Front-end code change data:
■ ■ ■

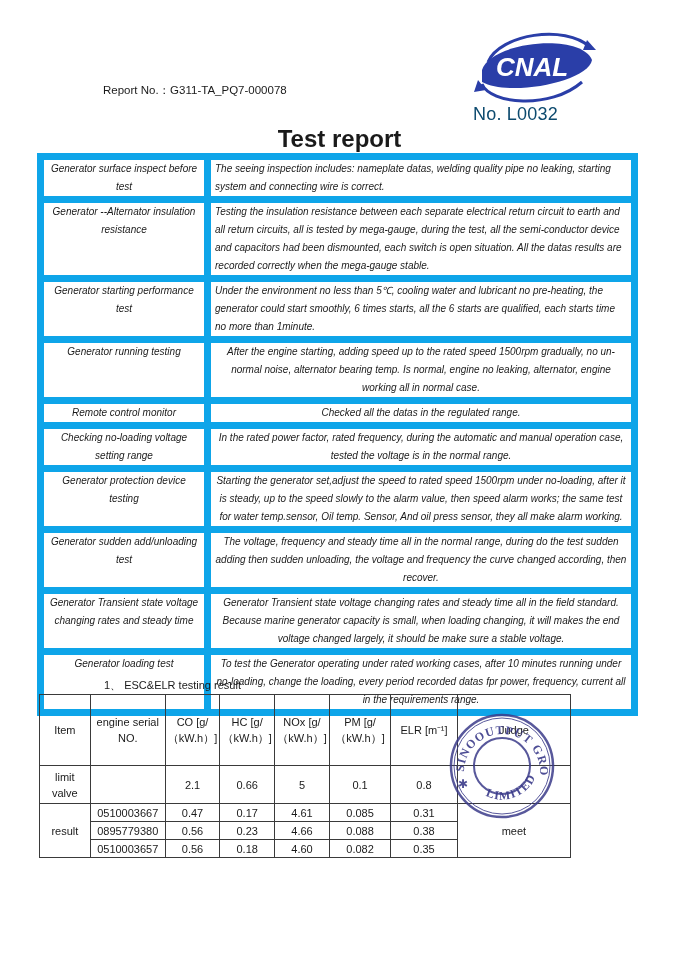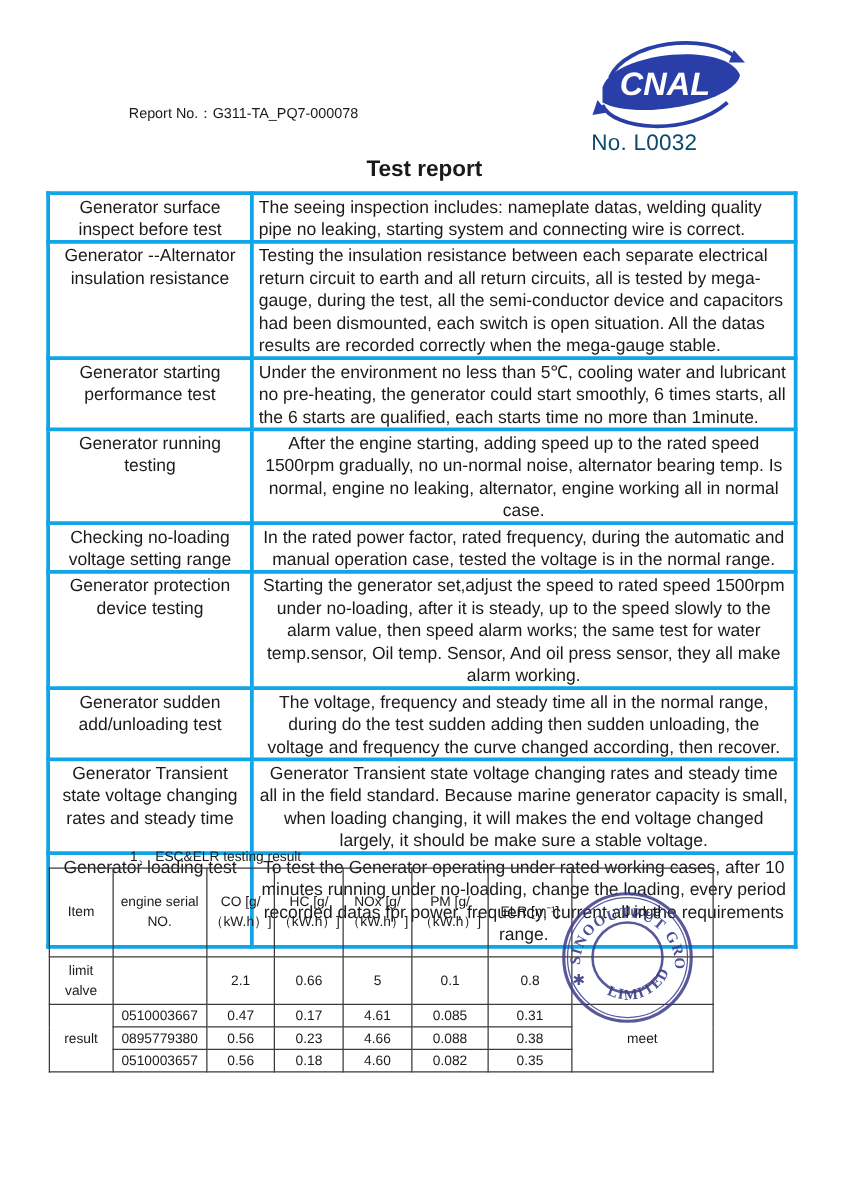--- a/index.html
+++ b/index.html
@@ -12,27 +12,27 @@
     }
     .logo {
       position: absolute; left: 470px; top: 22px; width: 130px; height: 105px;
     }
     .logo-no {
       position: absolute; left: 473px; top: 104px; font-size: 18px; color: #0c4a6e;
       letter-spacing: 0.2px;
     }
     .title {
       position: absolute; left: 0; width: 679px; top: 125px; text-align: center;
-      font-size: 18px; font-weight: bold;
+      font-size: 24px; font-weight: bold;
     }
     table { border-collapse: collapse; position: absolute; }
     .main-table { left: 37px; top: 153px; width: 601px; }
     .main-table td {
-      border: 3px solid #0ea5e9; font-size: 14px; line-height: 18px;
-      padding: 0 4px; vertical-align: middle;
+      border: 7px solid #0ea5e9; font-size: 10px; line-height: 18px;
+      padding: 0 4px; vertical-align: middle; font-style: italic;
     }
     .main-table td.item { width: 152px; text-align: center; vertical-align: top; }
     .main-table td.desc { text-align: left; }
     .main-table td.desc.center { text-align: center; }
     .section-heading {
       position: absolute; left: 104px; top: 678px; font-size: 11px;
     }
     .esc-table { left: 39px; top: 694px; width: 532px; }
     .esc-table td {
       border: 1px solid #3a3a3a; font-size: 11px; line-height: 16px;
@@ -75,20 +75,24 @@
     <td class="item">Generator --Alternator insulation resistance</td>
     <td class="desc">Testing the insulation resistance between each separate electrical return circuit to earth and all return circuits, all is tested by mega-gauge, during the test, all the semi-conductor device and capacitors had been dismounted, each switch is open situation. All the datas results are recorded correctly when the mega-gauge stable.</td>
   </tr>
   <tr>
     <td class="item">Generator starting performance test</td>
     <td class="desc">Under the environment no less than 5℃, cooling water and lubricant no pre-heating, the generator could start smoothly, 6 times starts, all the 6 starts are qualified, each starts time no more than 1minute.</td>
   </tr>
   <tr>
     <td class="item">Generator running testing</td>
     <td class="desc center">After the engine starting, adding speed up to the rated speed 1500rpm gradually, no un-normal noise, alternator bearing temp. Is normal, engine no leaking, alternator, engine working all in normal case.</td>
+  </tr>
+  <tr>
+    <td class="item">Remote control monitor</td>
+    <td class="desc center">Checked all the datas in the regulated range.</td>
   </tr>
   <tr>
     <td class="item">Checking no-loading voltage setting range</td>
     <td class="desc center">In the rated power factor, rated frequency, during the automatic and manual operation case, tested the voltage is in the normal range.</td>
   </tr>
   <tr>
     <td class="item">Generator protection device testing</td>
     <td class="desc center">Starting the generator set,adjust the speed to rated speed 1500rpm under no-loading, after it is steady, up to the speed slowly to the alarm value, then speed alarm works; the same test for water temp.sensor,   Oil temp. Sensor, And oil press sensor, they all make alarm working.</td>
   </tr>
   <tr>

■ ■ ■

What you should do: Word for word, retype all of the data above, but include no pictures.

Output:
--- a/index.html
+++ b/index.html
@@ -12,27 +12,27 @@
     }
     .logo {
       position: absolute; left: 470px; top: 22px; width: 130px; height: 105px;
     }
     .logo-no {
       position: absolute; left: 473px; top: 104px; font-size: 18px; color: #0c4a6e;
       letter-spacing: 0.2px;
     }
     .title {
       position: absolute; left: 0; width: 679px; top: 125px; text-align: center;
-      font-size: 18px; font-weight: bold;
+      font-size: 24px; font-weight: bold;
     }
     table { border-collapse: collapse; position: absolute; }
     .main-table { left: 37px; top: 153px; width: 601px; }
     .main-table td {
-      border: 3px solid #0ea5e9; font-size: 14px; line-height: 18px;
-      padding: 0 4px; vertical-align: middle;
+      border: 7px solid #0ea5e9; font-size: 10px; line-height: 18px;
+      padding: 0 4px; vertical-align: middle; font-style: italic;
     }
     .main-table td.item { width: 152px; text-align: center; vertical-align: top; }
     .main-table td.desc { text-align: left; }
     .main-table td.desc.center { text-align: center; }
     .section-heading {
       position: absolute; left: 104px; top: 678px; font-size: 11px;
     }
     .esc-table { left: 39px; top: 694px; width: 532px; }
     .esc-table td {
       border: 1px solid #3a3a3a; font-size: 11px; line-height: 16px;
@@ -75,20 +75,24 @@
     <td class="item">Generator --Alternator insulation resistance</td>
     <td class="desc">Testing the insulation resistance between each separate electrical return circuit to earth and all return circuits, all is tested by mega-gauge, during the test, all the semi-conductor device and capacitors had been dismounted, each switch is open situation. All the datas results are recorded correctly when the mega-gauge stable.</td>
   </tr>
   <tr>
     <td class="item">Generator starting performance test</td>
     <td class="desc">Under the environment no less than 5℃, cooling water and lubricant no pre-heating, the generator could start smoothly, 6 times starts, all the 6 starts are qualified, each starts time no more than 1minute.</td>
   </tr>
   <tr>
     <td class="item">Generator running testing</td>
     <td class="desc center">After the engine starting, adding speed up to the rated speed 1500rpm gradually, no un-normal noise, alternator bearing temp. Is normal, engine no leaking, alternator, engine working all in normal case.</td>
+  </tr>
+  <tr>
+    <td class="item">Remote control monitor</td>
+    <td class="desc center">Checked all the datas in the regulated range.</td>
   </tr>
   <tr>
     <td class="item">Checking no-loading voltage setting range</td>
     <td class="desc center">In the rated power factor, rated frequency, during the automatic and manual operation case, tested the voltage is in the normal range.</td>
   </tr>
   <tr>
     <td class="item">Generator protection device testing</td>
     <td class="desc center">Starting the generator set,adjust the speed to rated speed 1500rpm under no-loading, after it is steady, up to the speed slowly to the alarm value, then speed alarm works; the same test for water temp.sensor,   Oil temp. Sensor, And oil press sensor, they all make alarm working.</td>
   </tr>
   <tr>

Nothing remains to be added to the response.